Saturday, November 22, 2025

Jimmy Stewart: Bomber Pilot by Starr Smith

 "It may sound corny, but what's wrong with wanting to fight for your country. Why are people reluctant to use the word patriotism?" 
--Jimmy Stewart



Jimmy Stewart is one of my favorite actors, so when I saw this biography, I couldn't resist checking it out. Here are a few tidbits from this interesting look at Stewart's life and military service in World War II:
  • Stewart played both the accordion and the piano.
  • When he went to New York after college to pursue acting, he roomed with his friend, Henry Fonda, who also liked to build model airplanes.
  • Once he moved to Hollywood, Jimmy Stewart started taking flying lessons.
  • Then, in May of 1941, he enlisted in the Army Air Corps as a pilot.
  • He flew a B-24 Liberator (a large bomber plane) with the Eighth Air Force and took his squadron to England in 1943 where he made over 20 successful bombing runs from the coast of France all the way to Berlin. 
  • He was humble, steady, studious and skilled, and rose in rank from PFC to Colonel, eventually commanding the 2nd Combat Bomb Wing.
  • After the war, from 1945-1968, he served in the Air Force Reserve, achieving the rank of Brigadier General. 
  • He also starred in over 80 movies from 1935-1991, winning a Best Actor Oscar for his performance in The Philadelphia Story in 1941.
  • He was the highest ranking actor in military history, and was buried with full military honors in 1997. 
(And reading this book made me like him even more.)
Happy Reading! 

Wednesday, November 19, 2025

Haiku Reviews...

 

Dear Bob... written and complied by Martha Bolton with Linda Hope
(Bob Hope's wartime correspondence with the G.I.s of WWII.)

Bob Hope entertained
thousands of G.I.s in WWII;
they loved him for it.

Nonfiction .... 306 pages .... 5/5 stars.
(Nobody supported the troops like Bob Hope did. "Laughter was his ammunition. Peace was his mission. Hope was his name.")



 

Secret or Shutout by Leah Brunner


Hockey goalie falls
for his Captain's sister. Can
she trust him with her heart?


Sweet hockey romance .... 323 pages .... 4/5 stars.
(I've enjoyed all of Brunner's hockey romances. Go Eagles!)

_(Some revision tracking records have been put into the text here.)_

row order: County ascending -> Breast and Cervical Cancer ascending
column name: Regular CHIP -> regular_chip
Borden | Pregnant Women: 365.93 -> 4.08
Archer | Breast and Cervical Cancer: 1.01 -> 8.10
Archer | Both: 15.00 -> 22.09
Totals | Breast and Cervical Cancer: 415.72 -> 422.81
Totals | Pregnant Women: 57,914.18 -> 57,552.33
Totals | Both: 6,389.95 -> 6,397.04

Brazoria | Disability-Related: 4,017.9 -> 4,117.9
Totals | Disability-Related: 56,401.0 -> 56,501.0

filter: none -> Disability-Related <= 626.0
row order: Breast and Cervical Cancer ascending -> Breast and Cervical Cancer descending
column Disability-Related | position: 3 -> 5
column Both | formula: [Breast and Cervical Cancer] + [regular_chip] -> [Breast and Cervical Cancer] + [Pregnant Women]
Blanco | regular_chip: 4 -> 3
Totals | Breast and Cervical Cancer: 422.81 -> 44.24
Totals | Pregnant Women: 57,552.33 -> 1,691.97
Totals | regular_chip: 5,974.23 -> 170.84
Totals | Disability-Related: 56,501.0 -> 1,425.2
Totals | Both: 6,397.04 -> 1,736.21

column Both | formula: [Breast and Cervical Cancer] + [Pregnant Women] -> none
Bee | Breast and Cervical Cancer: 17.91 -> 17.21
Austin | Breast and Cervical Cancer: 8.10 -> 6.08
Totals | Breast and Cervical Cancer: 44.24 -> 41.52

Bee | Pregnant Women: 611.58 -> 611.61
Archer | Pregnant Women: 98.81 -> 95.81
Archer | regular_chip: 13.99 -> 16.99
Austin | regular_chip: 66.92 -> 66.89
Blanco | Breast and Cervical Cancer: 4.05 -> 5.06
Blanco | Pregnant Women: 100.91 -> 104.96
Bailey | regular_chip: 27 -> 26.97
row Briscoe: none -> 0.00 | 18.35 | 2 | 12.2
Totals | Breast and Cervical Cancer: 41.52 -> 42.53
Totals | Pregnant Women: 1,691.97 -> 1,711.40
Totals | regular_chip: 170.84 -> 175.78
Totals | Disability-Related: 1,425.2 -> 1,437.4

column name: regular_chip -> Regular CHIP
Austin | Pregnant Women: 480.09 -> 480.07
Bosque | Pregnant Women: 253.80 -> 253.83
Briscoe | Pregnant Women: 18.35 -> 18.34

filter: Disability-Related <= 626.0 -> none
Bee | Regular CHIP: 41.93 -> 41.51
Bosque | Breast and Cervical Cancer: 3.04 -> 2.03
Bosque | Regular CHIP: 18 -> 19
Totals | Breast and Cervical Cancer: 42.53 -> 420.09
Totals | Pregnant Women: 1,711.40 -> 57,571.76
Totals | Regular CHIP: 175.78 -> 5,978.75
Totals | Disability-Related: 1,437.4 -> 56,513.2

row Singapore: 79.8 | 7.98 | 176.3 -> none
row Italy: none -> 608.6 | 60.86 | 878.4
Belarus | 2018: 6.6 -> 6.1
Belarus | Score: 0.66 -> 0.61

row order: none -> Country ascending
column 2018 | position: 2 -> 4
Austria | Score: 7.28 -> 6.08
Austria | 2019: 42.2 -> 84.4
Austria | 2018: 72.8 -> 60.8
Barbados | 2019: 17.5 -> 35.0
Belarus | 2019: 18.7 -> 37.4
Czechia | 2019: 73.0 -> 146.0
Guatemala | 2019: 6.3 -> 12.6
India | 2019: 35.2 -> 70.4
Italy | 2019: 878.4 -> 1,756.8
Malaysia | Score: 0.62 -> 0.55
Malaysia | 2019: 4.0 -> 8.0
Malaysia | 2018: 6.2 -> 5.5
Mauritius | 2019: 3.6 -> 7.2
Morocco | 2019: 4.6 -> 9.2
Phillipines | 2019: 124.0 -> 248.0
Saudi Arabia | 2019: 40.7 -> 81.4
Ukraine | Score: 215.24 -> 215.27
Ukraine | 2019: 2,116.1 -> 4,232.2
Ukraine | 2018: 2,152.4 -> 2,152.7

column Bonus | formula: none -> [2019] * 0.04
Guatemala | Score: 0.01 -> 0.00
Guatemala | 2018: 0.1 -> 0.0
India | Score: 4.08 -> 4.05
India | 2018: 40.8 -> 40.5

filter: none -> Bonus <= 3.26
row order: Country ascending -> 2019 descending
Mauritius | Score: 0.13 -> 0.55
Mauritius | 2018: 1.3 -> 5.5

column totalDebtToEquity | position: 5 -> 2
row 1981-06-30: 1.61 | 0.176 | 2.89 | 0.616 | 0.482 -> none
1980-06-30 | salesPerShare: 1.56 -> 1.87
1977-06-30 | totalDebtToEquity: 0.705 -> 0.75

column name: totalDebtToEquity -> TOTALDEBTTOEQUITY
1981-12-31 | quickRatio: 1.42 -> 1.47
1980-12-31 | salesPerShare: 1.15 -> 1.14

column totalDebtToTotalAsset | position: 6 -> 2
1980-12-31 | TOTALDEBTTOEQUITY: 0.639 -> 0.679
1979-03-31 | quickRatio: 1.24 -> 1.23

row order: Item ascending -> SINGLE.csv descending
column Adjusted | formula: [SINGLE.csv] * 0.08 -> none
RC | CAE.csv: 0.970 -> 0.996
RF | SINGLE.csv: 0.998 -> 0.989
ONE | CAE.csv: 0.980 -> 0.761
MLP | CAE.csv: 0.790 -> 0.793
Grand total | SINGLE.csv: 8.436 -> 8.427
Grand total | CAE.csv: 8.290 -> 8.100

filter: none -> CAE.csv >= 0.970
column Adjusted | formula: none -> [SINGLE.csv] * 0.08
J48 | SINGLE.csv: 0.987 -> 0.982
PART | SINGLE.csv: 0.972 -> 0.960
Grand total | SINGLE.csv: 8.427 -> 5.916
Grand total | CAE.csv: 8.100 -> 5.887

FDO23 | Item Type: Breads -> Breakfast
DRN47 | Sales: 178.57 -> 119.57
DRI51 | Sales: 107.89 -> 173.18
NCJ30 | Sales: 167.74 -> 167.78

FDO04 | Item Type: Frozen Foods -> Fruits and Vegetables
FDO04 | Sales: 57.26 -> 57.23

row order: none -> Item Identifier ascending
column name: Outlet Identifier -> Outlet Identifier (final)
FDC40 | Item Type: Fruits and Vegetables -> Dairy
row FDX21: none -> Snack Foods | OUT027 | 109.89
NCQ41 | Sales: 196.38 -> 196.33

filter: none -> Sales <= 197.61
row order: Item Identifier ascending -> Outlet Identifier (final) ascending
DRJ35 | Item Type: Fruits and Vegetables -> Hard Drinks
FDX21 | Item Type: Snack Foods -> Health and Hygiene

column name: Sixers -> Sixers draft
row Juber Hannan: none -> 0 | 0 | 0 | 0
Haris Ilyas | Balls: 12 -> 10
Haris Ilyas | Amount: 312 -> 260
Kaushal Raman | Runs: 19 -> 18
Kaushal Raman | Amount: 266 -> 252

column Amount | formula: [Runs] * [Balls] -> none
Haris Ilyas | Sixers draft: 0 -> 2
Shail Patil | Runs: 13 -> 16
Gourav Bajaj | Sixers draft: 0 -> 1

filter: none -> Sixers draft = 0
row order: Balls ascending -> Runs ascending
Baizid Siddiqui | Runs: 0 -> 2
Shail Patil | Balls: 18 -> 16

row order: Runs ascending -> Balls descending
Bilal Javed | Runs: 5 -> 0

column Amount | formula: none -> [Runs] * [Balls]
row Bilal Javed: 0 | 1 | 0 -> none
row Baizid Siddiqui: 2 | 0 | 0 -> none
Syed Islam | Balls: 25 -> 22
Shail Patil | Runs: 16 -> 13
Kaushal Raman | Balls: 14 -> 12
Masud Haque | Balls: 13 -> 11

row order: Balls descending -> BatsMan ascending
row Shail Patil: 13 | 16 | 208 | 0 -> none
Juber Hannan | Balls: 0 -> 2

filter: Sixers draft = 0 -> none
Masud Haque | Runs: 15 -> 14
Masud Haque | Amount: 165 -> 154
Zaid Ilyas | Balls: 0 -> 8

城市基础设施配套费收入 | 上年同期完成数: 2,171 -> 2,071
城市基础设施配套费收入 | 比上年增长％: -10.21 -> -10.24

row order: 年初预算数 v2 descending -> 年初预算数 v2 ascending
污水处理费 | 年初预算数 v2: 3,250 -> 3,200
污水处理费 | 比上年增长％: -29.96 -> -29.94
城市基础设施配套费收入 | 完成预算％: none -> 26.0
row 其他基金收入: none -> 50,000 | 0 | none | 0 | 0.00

Judge's Girls by Sharina Harris


Daughters. Stepmother.
Black. White. Grieving the man they
all loved the best.


Fiction .... 322 pages .... 4.5/5 stars.
(A novel of loss, forgiveness, family and love.)




Happy Reading!

Sunday, November 16, 2025

The Austen Affair by Madeline Bell

 "It is a truth universally acknowledged that women since time immemorial (or at least since 1995) have been obsessed with Colin Firth. My mother was no exception."



The story:
American Tess Bright has just scored the role of Catherine Morland in a new movie production of Jane Austen's Northanger Abbey, a book her mom loved.

Hugh Balfour is playing Henry Tilney. 

He's a method actor from England who has immersed himself in the Regency era. And he doesn't think much of Tess.

She's all heart and exuberance (and messes), good at improv, and determined to make Hugh like her. Or at least run lines with her.

They're filming in Hampshire, England, near where Austen lived and also near Hugh's ancestral estate.

Then a freak electrical accident sends them both back in time to Jane Austen's era, two hundred years in the past, where they only have each other and their acting skills to rely on. 

My thoughts:
Delightfully witty and utterly charming. It was so much fun to watch Tess and Hugh navigate the courtesies and customs of the Regency Period all while snipping and snarking at each other. I loved how Tess comes to better understand Hugh's quirks and guardedness, and how she draws him out of his introvert shell. And Hugh helps Tess deal with her grief over her mother's passing and learn to smile and love again. They were an entertaining couple. And all their time travel tribulations and trials were very entertaining. I enjoyed their banter and their friendship and romance and that awkward moment when Tess got to meet her hero, Jane Austen herself.  ⭐⭐⭐⭐⭐

Happy Reading!

Thursday, November 13, 2025

November's Bookish Art....

 
William Oliver the Younger
Portrait of a Lady Reading a Book

"I think books are like people in the sense that they'll turn up in your life when you most need them."